Charity trustees: everything you need to know
There are over 7,000 charities in the North East and Cumbria, and each requires a group of dedicated volunteers to be trustees and to guide their direction.
Samantha Pritchard, partner in our charities and education team, takes a closer look at what it means to be a trustee.
What are charity trustees?
The people who are ultimately responsible for governing a charity, setting its direction and overseeing its operations. This must be done in accordance with their legal duties, the charity’s governing document and the Charity Commission’s guidance.
Who can be a charity trustee?
Anyone! There’s a common misconception that you need years of experience to become a trustee, but this isn’t the case. It helps to be willing to learn and contribute to discussions in meetings. It also doesn't hurt to be actively interested in the charity’s cause!
You will also need to demonstrate your skills and experience. This can include skills connected to your job or even your experience as a user of the charity's services.
Why be a charity trustee?
Personal development is a common reason; being a trustee is an excellent way to build job-relevant skills. Some trustees want to give back to the community, particularly when they or a relative have benefitted from a charity's support.
Alternatively, a charity could approach someone to fill a skills gap or to oversee a period of transformational change. Either way, having the right trustees with the right skills is essential to a charity’s success.
At Muckle, many people across our business are charity trustees, bringing their legal and other expertise to the board they serve.

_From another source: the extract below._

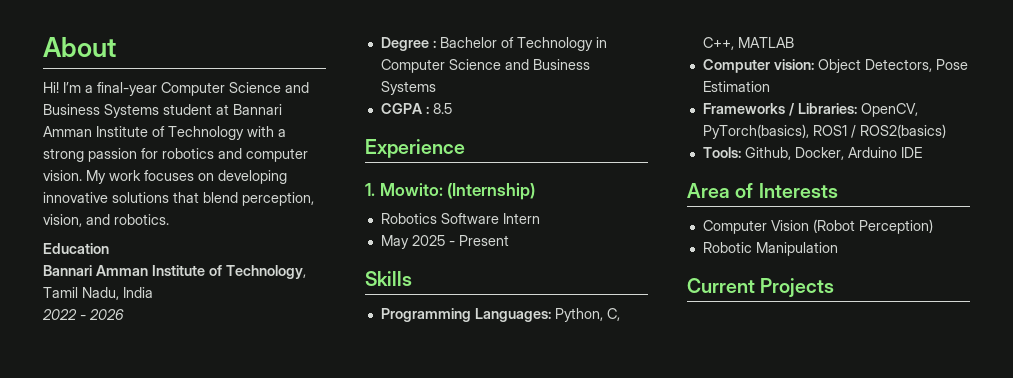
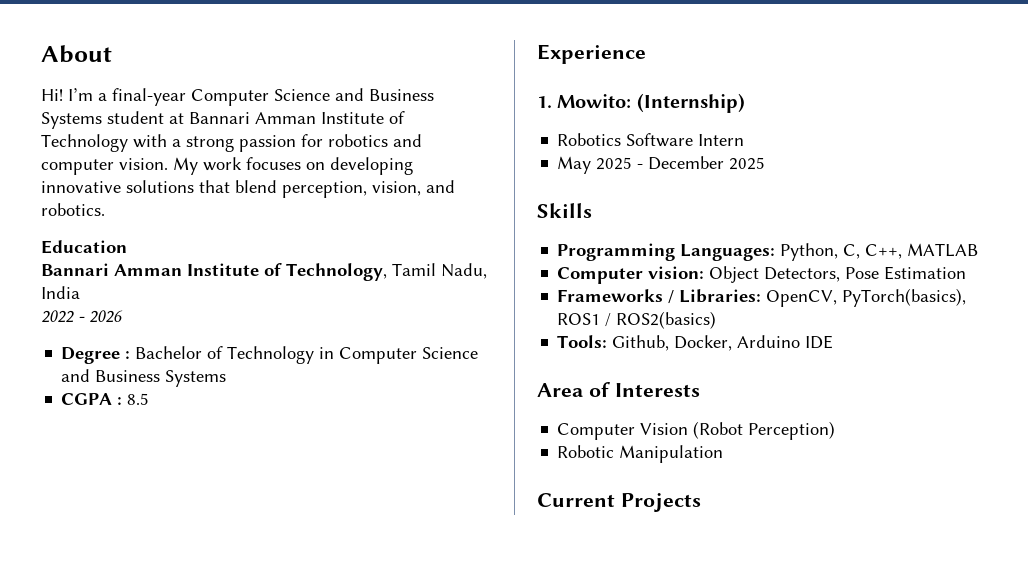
- May 2025 - Present
+ May 2025 - December 2025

Claire Long, Finance Director at Muckle says "In my roles as a trustee, I have interviewed for CEOs, helped set criteria for a reward strategy, reformed voting policies and much more. By being a trustee, you can offer valuable business insight but also get to see how a board operates"
How to find opportunities?
Reach out to your network, or local organisations like Vonne or Cumbria Community Foundation who advertise trustee vacancies. Alternatively, you could set up a Google alert to notify you when adverts appear online.
When to start?
There is no time like the present! Consider pulling a CV together, thinking about your passions and skills, and then start looking for opportunities.
New trustees should undergo training to understand the role’s requirements and how the charity operates. The Charity Commission, which regulates charities and charity trustees, also has plenty of guidance.